_About this exercise_
Output the number of lines in the entries below with the string "Clothing" in them, and nothing further.

Structured diff data:

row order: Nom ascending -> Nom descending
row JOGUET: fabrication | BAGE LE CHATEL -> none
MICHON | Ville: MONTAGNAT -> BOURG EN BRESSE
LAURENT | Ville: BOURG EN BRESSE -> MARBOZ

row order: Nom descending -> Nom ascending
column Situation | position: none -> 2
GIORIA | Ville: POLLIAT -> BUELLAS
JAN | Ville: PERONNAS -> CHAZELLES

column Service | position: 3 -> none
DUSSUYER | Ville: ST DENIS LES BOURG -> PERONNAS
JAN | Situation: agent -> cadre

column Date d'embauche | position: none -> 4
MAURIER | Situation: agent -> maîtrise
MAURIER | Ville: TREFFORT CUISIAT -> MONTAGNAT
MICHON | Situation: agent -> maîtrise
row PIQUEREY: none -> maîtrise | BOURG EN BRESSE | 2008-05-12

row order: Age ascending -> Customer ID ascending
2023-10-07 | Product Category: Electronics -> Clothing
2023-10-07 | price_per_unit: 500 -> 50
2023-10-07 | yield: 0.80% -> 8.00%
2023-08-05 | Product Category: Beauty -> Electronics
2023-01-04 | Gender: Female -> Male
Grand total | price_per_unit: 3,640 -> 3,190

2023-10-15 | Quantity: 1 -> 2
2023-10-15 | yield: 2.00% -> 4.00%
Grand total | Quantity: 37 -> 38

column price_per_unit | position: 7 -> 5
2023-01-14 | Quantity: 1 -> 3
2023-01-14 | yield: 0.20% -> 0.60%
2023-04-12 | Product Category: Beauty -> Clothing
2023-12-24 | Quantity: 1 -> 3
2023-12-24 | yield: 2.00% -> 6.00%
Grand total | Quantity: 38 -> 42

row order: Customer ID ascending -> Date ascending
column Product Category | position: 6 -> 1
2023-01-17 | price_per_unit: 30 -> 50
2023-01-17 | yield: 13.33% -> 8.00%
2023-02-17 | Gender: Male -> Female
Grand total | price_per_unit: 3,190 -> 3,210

_Reply_
2